Mindfulness helps address childhood obesity, anxiety


Mindfulness-based therapy may help reduce stress, appetite, and body weight in children with obesity and anxiety, according to a new study published in the journal Endocrine Connections.

For the study, researchers led by Mardia López-Alarcón, MD, PhD, investigated the effect of mindfulness-based therapy on stress, appetite, and body weight of children with obesity and anxiety. Children selected for the study completed a self-report questionnaire to measure levels of anxiety and their body mass index was recorded.

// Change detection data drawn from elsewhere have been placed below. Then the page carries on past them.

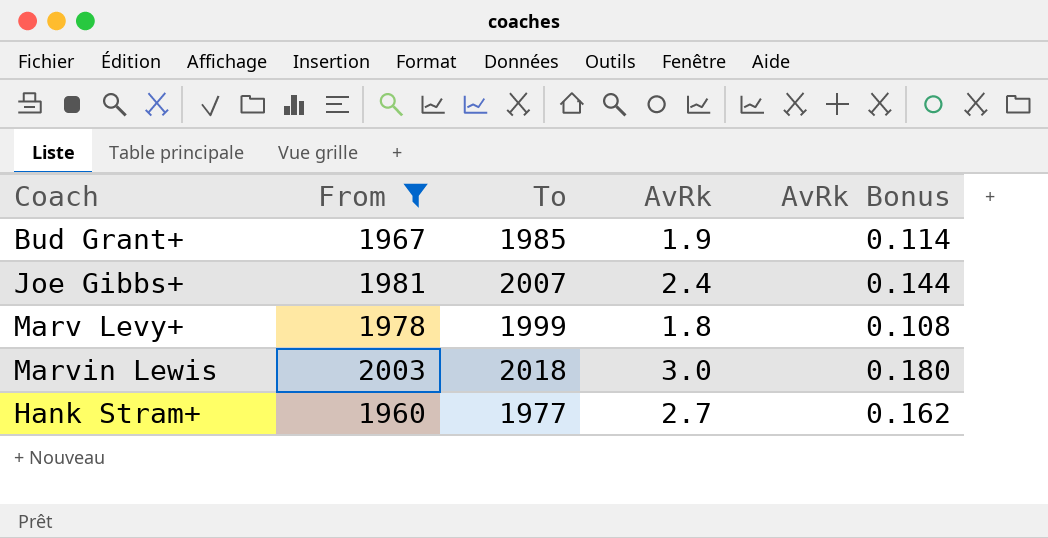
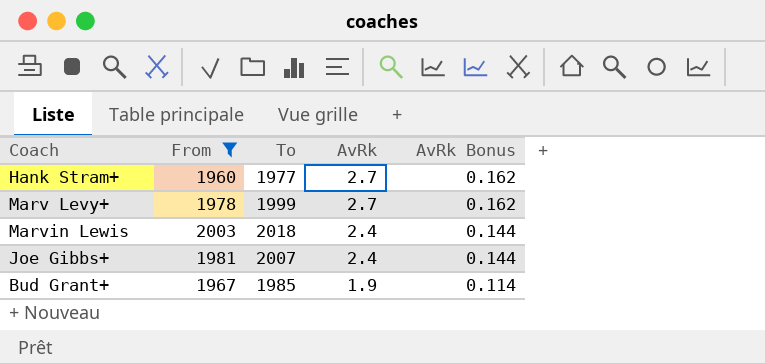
row order: none -> AvRk descending
Marv Levy+ | AvRk: 1.8 -> 2.7
Marv Levy+ | AvRk Bonus: 0.108 -> 0.162
Marvin Lewis | AvRk: 3.0 -> 2.4
Marvin Lewis | AvRk Bonus: 0.180 -> 0.144

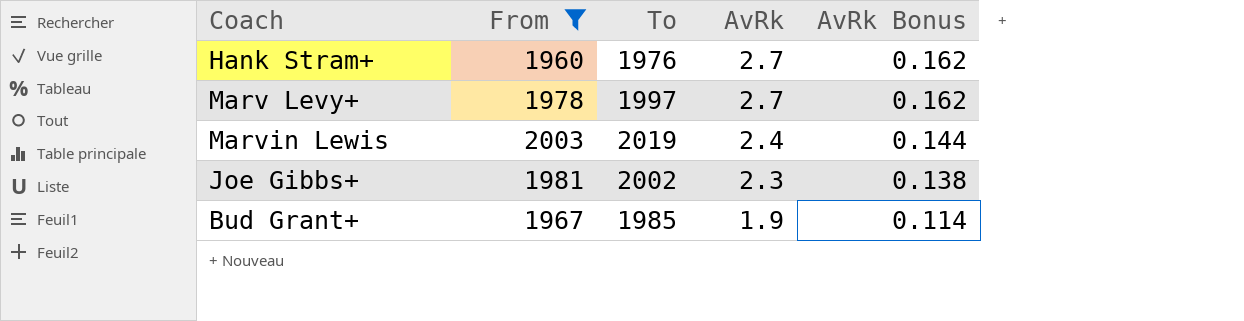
Hank Stram+ | To: 1977 -> 1976
Marv Levy+ | To: 1999 -> 1997
Marvin Lewis | To: 2018 -> 2019
Joe Gibbs+ | To: 2007 -> 2002
Joe Gibbs+ | AvRk: 2.4 -> 2.3
Joe Gibbs+ | AvRk Bonus: 0.144 -> 0.138

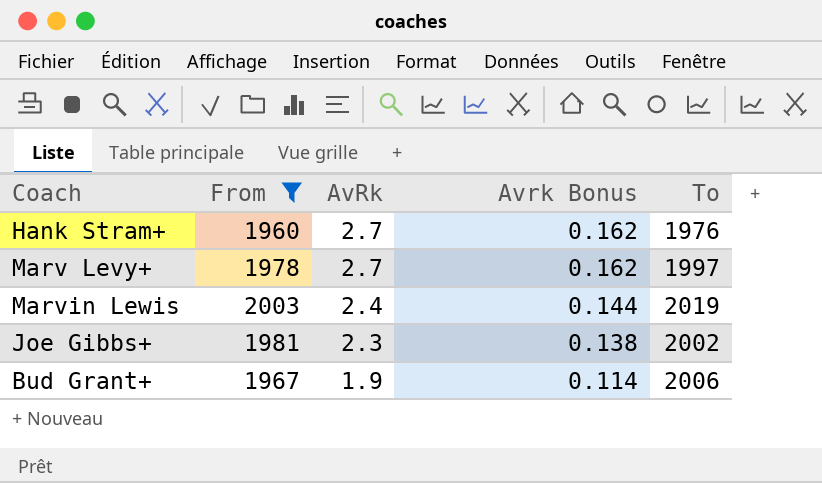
column name: AvRk Bonus -> Avrk Bonus
column To | position: 3 -> 5
Bud Grant+ | To: 1985 -> 2006

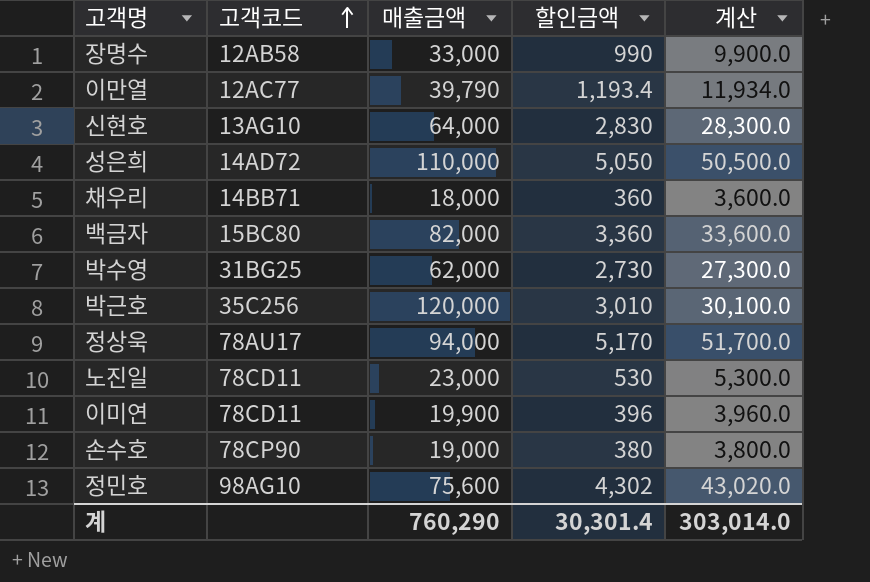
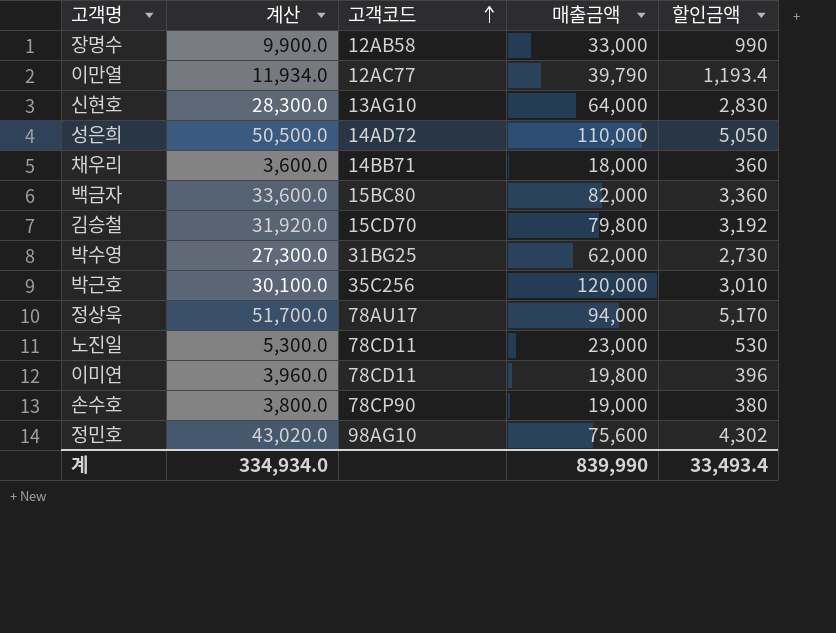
column 계산 | position: 5 -> 2
row 김승철: none -> 31,920.0 | 15CD70 | 79,800 | 3,192
이미연 | 매출금액: 19,900 -> 19,800
계 | 계산: 303,014.0 -> 334,934.0
계 | 매출금액: 760,290 -> 839,990
계 | 할인금액: 30,301.4 -> 33,493.4

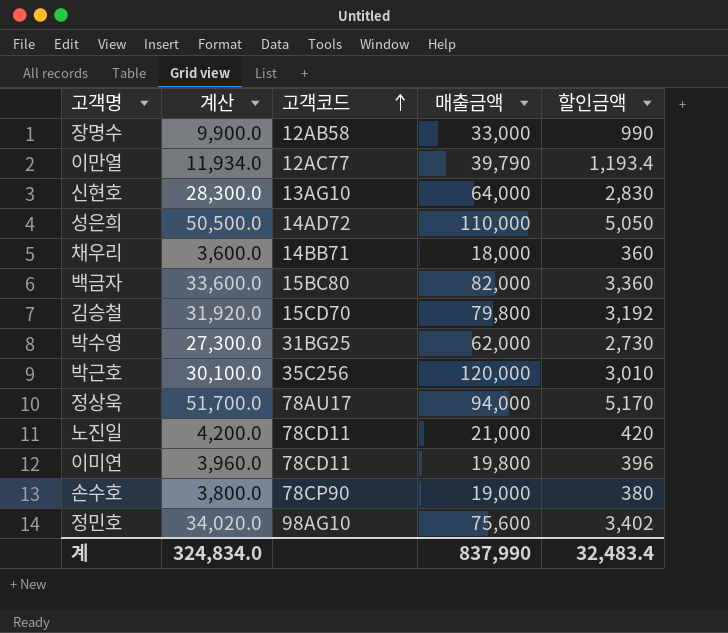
노진일 | 계산: 5,300.0 -> 4,200.0
노진일 | 매출금액: 23,000 -> 21,000
노진일 | 할인금액: 530 -> 420
정민호 | 계산: 43,020.0 -> 34,020.0
정민호 | 할인금액: 4,302 -> 3,402
계 | 계산: 334,934.0 -> 324,834.0
계 | 매출금액: 839,990 -> 837,990
계 | 할인금액: 33,493.4 -> 32,483.4

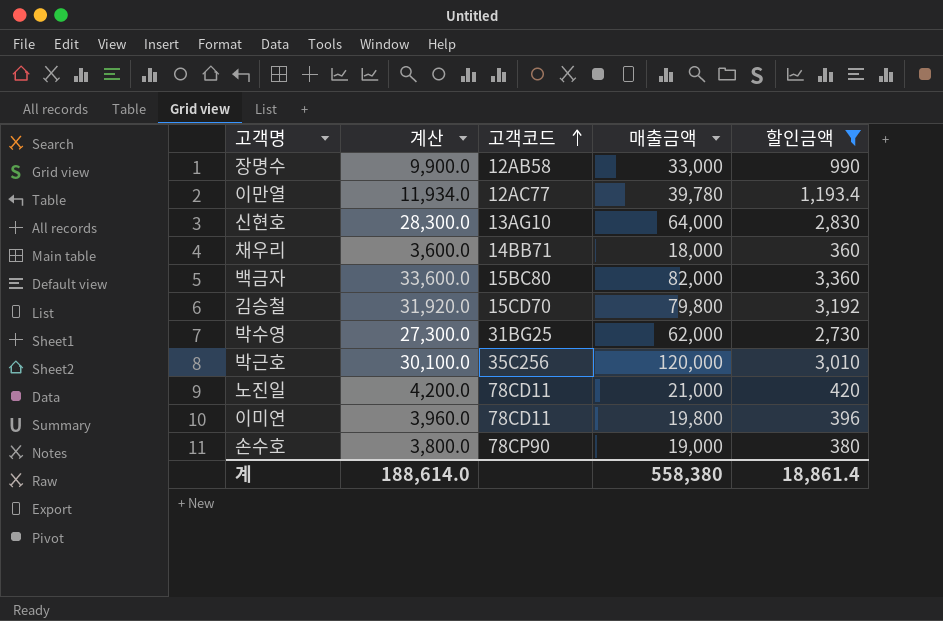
filter: none -> 할인금액 <= 3,360
이만열 | 매출금액: 39,790 -> 39,780
계 | 계산: 324,834.0 -> 188,614.0
계 | 매출금액: 837,990 -> 558,380
계 | 할인금액: 32,483.4 -> 18,861.4

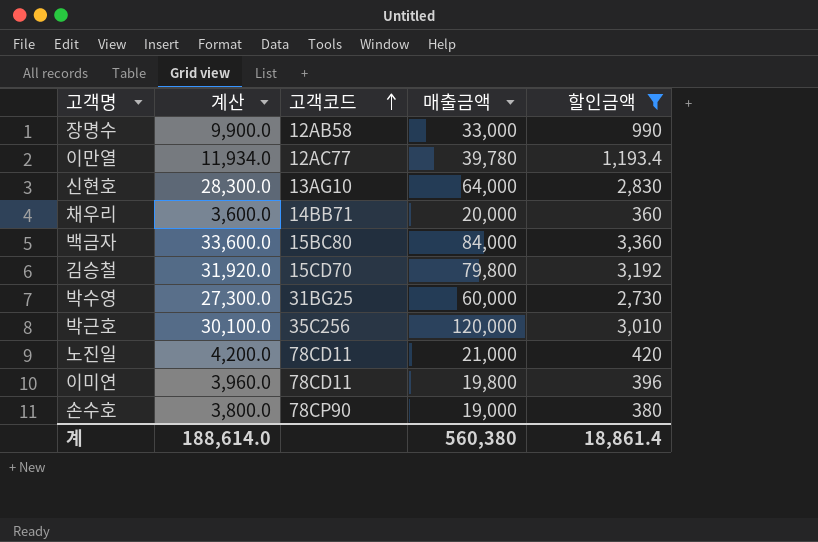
채우리 | 매출금액: 18,000 -> 20,000
백금자 | 매출금액: 82,000 -> 84,000
박수영 | 매출금액: 62,000 -> 60,000
계 | 매출금액: 558,380 -> 560,380

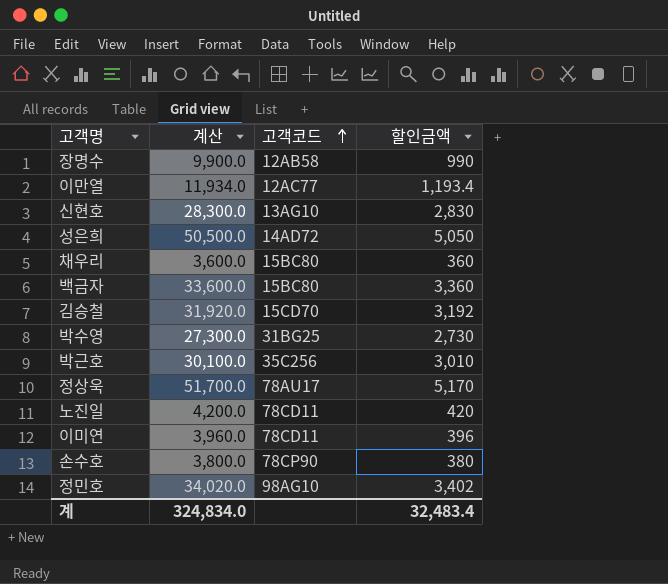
filter: 할인금액 <= 3,360 -> none
column 매출금액 | position: 4 -> none
채우리 | 고객코드: 14BB71 -> 15BC80
계 | 계산: 188,614.0 -> 324,834.0
계 | 할인금액: 18,861.4 -> 32,483.4

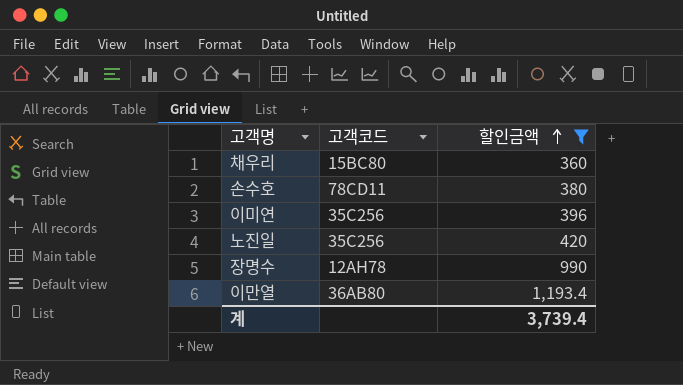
filter: none -> 할인금액 <= 1,193.4
row order: 고객코드 ascending -> 할인금액 ascending
column 계산 | formula: [할인금액] * 10 -> none
손수호 | 고객코드: 78CP90 -> 78CD11
이미연 | 고객코드: 78CD11 -> 35C256
노진일 | 고객코드: 78CD11 -> 35C256
장명수 | 고객코드: 12AB58 -> 12AH78
이만열 | 고객코드: 12AC77 -> 36AB80
계 | 할인금액: 32,483.4 -> 3,739.4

A group of 33 children were taught mindfulness skills in two-hour guided sessions, once a week, for eight weeks, alongside a typical calorie-restricted diet. Another group of 12 children completed an eight-week calorie-restricted diet only. The combined therapy led to significantly greater reductions in weight, anxiety, and the levels of two hormones related to stress and appetite, cortisol and ghrelin.

An increase in anxiety and a smaller weight reduction was observed in the group on a calorie-restricted diet alone, the researchers said.

Childhood obesity increases the risk of a number of detrimental medical conditions, such as heart disease and diabetes, and can also be associated with stress and anxiety. Despite this common association, most treatment strategies do not address psychological factors and focus solely on diet and exercise. Previous studies suggest many eating disorders associated with obesity, such as binge eating, can be driven by elevated stress levels that make it more difficult to stick to dietary regimes.

Mindfulness is a psychological technique that uses meditation to increase personal awareness, and has successfully helped reduce stress associated with other diseases, such as cancer and anorexia nervosa.

These findings provide evidence that mindfulness may have potential for managing anxiety and weight in obese children on calorie-restricted diets by reducing appetite and stress hormones. The increased levels of anxiety observed in the calorie-restricted only group, suggest that current weight loss strategies should consider psychological factors, as well as physical and lifestyle factors, to achieve better results. 

“The potential counter effect anxiety may have on weight loss should be considered when children are undergoing dietary restriction,” said López-Alarcón in a statement. “Our research supports the inclusion of mindfulness as a strategy to reduce anxiety and increase the chance of successful weight loss."